Exercise description
Among the entries below, only the lines starting at the one with "the third model." and ending at the one with "and research questions", both included, are to be printed exactly.

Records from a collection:
>>>
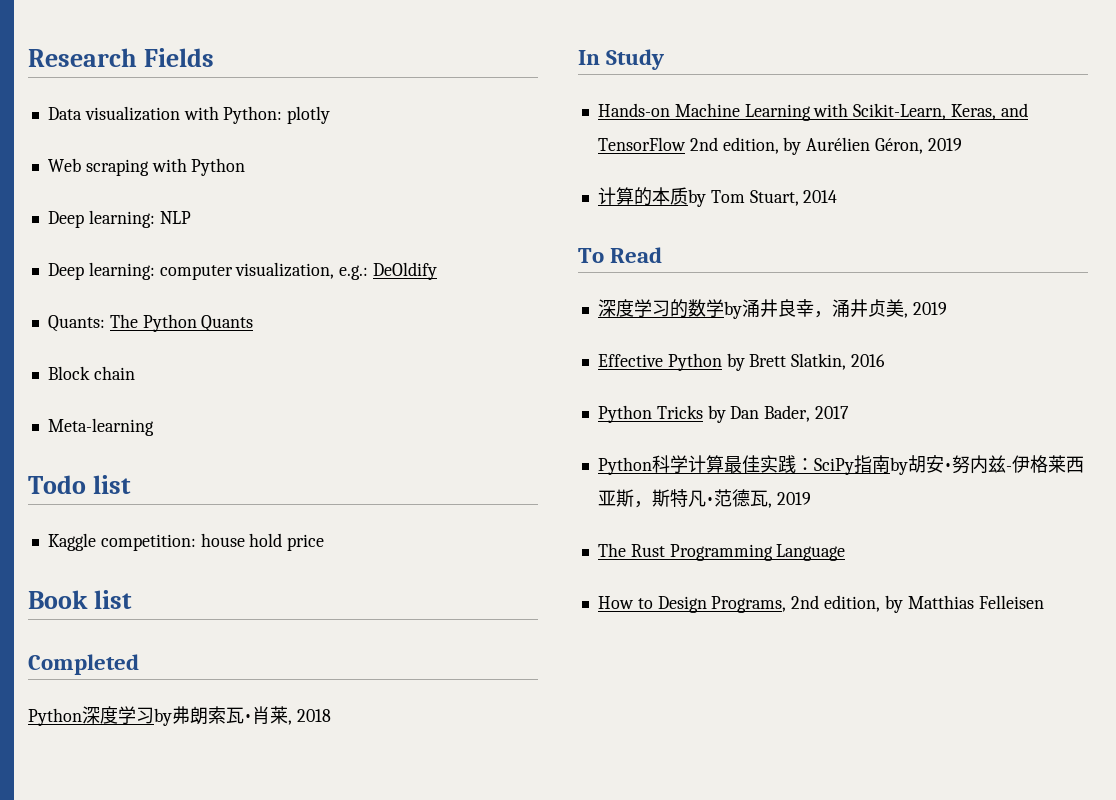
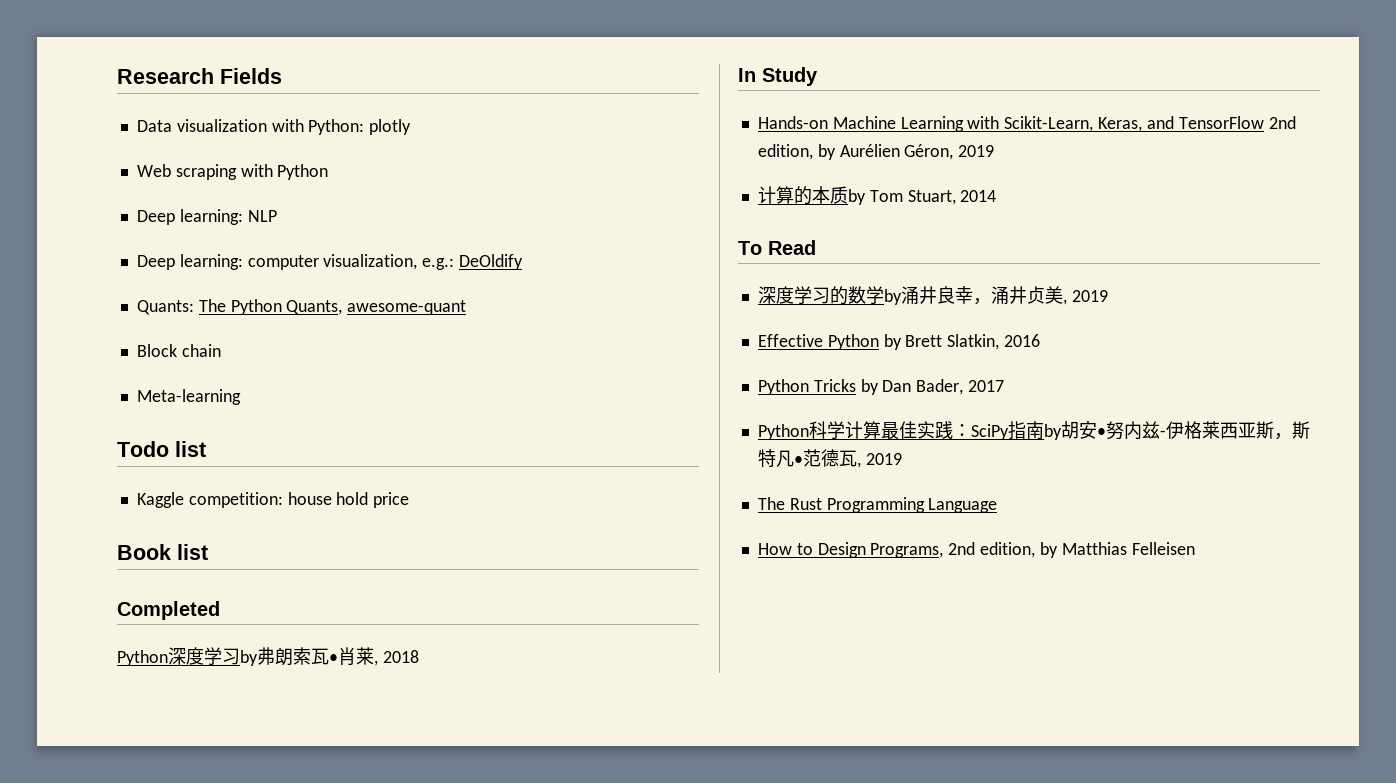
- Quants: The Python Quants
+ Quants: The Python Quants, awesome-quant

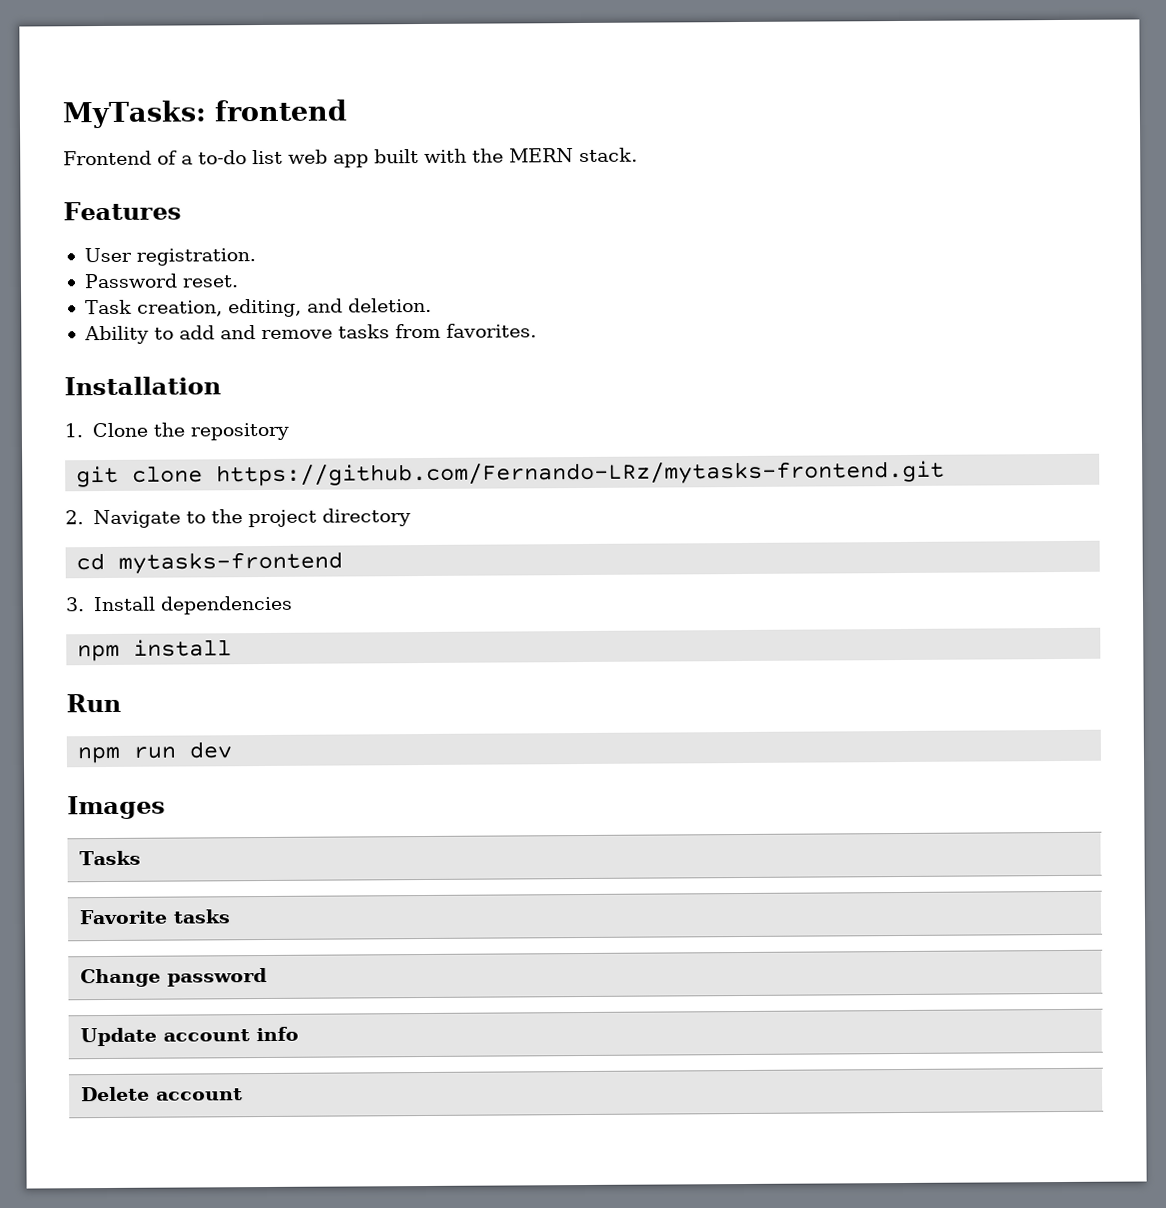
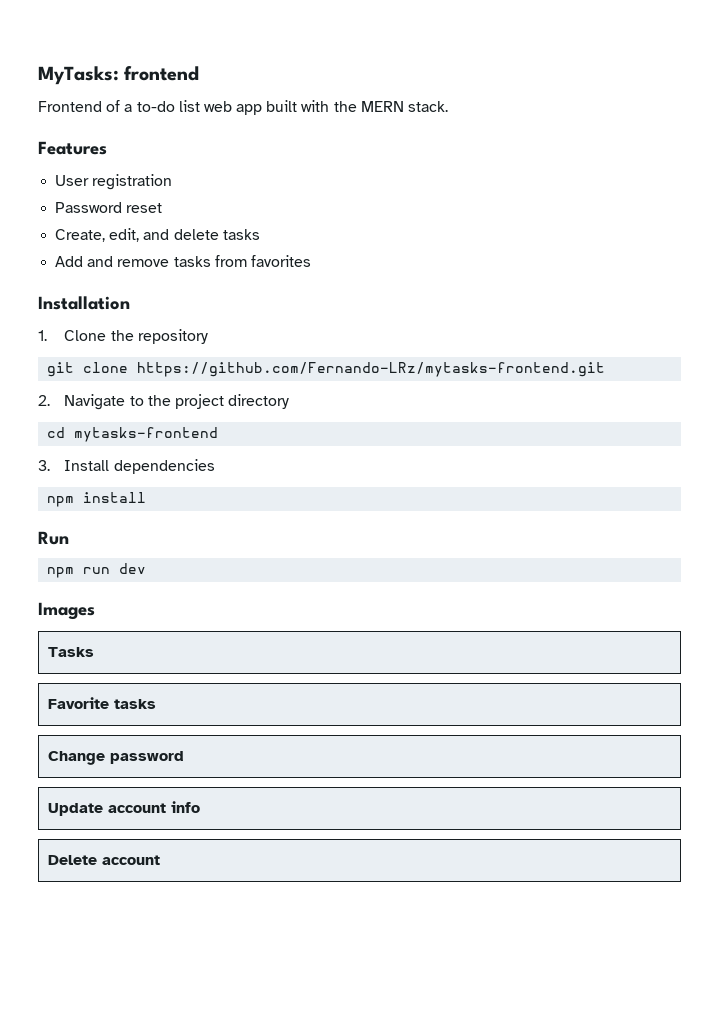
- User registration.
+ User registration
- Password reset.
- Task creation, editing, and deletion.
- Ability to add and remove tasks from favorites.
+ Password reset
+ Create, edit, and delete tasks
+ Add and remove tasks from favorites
<<<
>>>
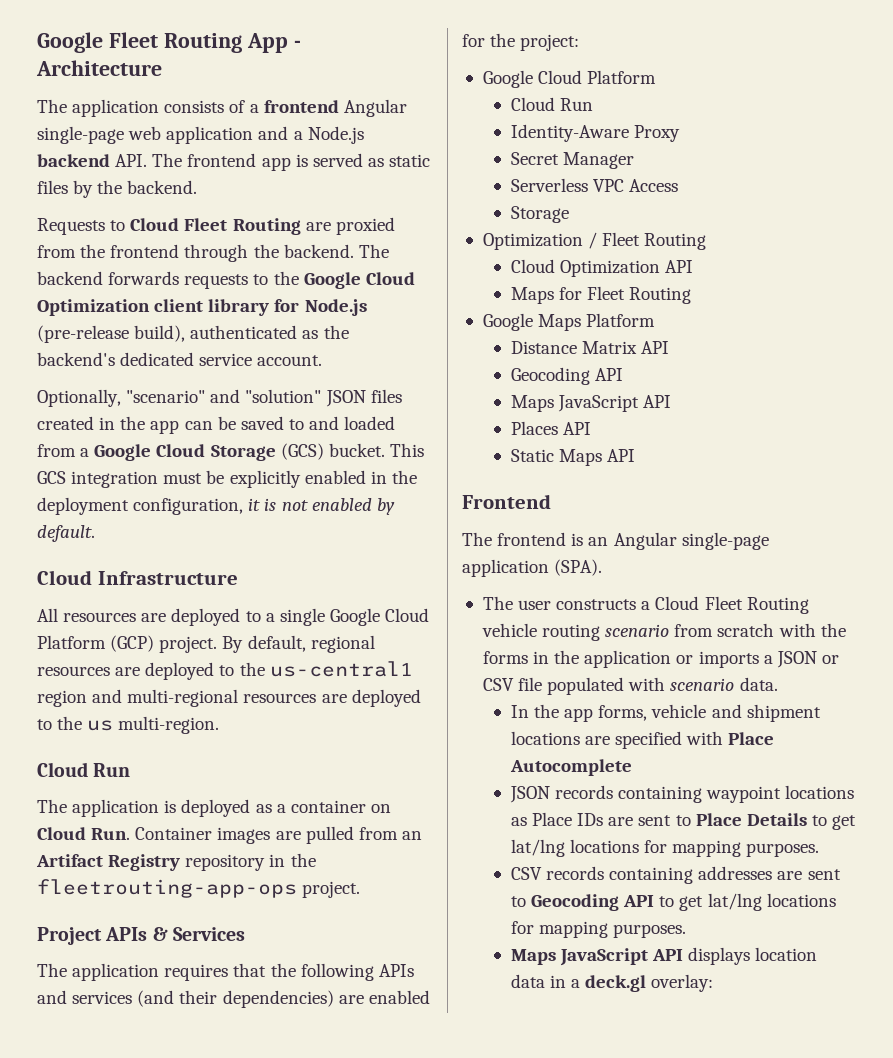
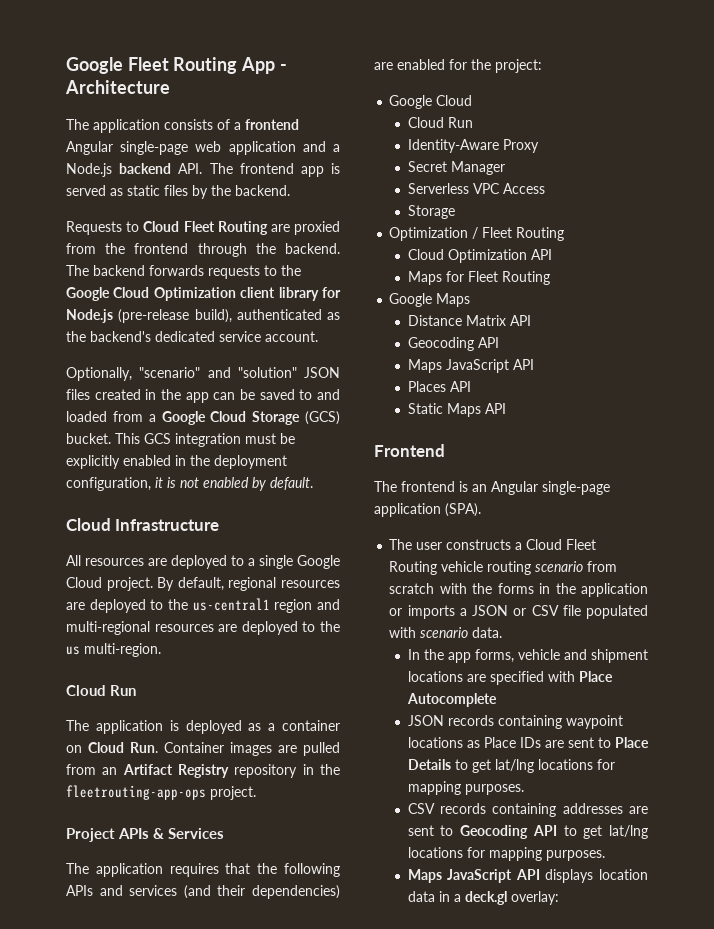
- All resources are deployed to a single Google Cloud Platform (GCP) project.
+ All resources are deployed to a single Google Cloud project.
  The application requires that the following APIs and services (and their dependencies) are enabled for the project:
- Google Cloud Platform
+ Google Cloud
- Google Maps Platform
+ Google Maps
<<<
>>>
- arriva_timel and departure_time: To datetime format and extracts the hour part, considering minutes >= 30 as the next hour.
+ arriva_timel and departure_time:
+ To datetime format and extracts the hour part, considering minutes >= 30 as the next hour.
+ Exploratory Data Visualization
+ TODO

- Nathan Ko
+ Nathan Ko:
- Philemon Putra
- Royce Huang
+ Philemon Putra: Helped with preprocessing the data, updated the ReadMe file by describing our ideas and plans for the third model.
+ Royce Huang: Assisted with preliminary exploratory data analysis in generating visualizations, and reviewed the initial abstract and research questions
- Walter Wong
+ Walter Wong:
<<<
Exercise solution
+ Philemon Putra: Helped with preprocessing the data, updated the ReadMe file by describing our ideas and plans for the third model.
+ Royce Huang: Assisted with preliminary exploratory data analysis in generating visualizations, and reviewed the initial abstract and research questions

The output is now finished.